D’abord, contrairement à certains pays en Europe, les groupes d’indignés restent faibles en France. D’une part, je pense que les idées de ces groupes sont radicalement anti capitalistes, encore plus que le mouvement altermondialiste. En même temps, cela témoigne d’une déchéance totale vis-à-vis des institutions et des partis politiques. Je ne pense pas que cela soit juste, mais c’est pourtant légitime. Il y a un sentiment général, l’idée qu’au niveau institutionnel la droite et la gauche sont la même chose. C’est cela qui pousse fortement à l’abstention.
Le programme d’Olivier Besancenot en 2002 et celui de Philippe Poutou aujourd’hui semblent en tous points identiques.

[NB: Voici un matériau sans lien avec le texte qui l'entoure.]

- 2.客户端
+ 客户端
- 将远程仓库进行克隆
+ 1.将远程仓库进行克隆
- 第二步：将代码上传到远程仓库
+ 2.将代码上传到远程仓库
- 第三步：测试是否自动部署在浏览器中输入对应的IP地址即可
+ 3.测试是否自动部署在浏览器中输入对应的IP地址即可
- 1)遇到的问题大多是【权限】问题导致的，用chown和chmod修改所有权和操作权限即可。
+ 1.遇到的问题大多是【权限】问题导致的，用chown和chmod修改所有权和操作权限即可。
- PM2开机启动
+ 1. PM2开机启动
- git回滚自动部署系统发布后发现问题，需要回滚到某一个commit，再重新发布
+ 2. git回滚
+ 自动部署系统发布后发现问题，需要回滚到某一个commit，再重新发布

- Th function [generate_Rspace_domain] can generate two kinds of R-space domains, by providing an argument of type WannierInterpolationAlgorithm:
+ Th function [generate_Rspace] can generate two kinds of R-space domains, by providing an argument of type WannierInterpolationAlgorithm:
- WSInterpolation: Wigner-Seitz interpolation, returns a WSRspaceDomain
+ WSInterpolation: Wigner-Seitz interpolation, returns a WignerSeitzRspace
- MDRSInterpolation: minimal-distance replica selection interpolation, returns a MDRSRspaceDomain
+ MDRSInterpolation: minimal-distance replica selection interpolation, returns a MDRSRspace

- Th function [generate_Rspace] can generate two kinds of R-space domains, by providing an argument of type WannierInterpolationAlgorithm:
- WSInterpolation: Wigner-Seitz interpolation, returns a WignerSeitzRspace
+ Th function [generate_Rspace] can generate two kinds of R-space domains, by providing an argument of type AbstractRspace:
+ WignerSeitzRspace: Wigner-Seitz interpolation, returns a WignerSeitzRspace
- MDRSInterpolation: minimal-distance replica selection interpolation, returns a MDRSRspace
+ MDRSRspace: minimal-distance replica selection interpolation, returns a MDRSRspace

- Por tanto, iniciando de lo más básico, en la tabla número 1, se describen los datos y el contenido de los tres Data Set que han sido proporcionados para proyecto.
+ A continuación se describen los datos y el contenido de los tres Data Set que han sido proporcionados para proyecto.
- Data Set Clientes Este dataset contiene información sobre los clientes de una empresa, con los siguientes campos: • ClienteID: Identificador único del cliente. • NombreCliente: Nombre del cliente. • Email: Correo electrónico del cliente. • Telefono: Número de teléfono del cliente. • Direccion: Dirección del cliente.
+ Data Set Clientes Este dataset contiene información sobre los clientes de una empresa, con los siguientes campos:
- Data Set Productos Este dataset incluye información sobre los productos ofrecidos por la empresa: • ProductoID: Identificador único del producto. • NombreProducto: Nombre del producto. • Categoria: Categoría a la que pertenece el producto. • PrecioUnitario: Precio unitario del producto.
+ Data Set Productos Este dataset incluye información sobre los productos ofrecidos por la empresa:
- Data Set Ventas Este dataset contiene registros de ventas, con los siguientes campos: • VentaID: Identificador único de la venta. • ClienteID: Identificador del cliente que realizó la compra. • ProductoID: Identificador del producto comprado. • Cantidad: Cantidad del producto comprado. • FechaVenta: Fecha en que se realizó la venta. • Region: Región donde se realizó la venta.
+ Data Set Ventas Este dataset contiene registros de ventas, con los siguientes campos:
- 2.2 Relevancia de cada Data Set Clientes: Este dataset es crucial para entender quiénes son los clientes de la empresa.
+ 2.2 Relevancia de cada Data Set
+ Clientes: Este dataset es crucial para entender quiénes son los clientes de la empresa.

Peut-on expliquer le décalage entre les intentions de vote par la personnalité moins charismatique de Philippe Poutou ?
D’abord, nous ne sommes qu’au début de la campagne. Au tout début de la carrière d’Olivier Besancenot, lors de la première émission que nous avions faite ensemble, il était quasiment ignoré. Marc-Olivier Fogiel ne lui adressait presque pas la parole. Je ne peux donc faire aucun pari sur l’évolution de la popularité de Philippe Poutou.
Ensuite, la personnalité du candidat joue bien-sûr beaucoup, mais cela ne fait pas tout. Il y a deux ans, et encore aujourd’hui d’ailleurs, Olivier Besancenot était l'une des personnalités politiques les plus populaires. Il n’a fait pourtant que 5% à l’élection présidentielle, il y a un gouffre entre la popularité et la crédibilité électorale.
Philippe Poutou a déclaré : « Les meetings ? Ce n’est pas mon truc, cela ne m’éclate pas mais il faut le faire. » Le candidat du NPA parait désabusé par la campagne. Qu’en pensez-vous ?
Je ne crois pas du tout. D’après ce que j’ai pu voir, Philippe Poutou semble véritablement passionné par l’ouverture d’un nouveau champ d’intervention. Comme il le dit, il apprend tous les jours des choses qu’il ne connaissait pas. Les émissions radio, télé et les débats politiques ce n’est pas sa formation, il est avant tout un dirigeant syndical.
Philippe Poutou a l’habitude des meetings syndicaux. Je vous assure que quand il fait un meeting à la porte de son usine, sans notes ni rien, il est fantastique. Mais il est vrai que, comme il le dit lui-même, il n’est pas un politicien.
A l’instar d’EELV, qui fait ses meilleurs scores aux élections législatives ou européennes, il semble que les partis d’extrême gauche ne soient pas réellement battis pour la campagne présidentielle. Est-ce aussi votre avis ?
Plus ou moins, c’est quand même lors d’une présidentielle que l’on a fait le plus de voix(plus d’un million de voix pour Olivier Besancenot). Plus que jamais, pour une présidentielle, je crois que la personnalité de celui qui est candidat joue beaucoup. Le Parti communiste n’avait personne à proposer, ils se sont donc ralliés à Jean-Luc Mélenchon. Ils n’ont trouvé personne qui soit capable de faire un score honnête.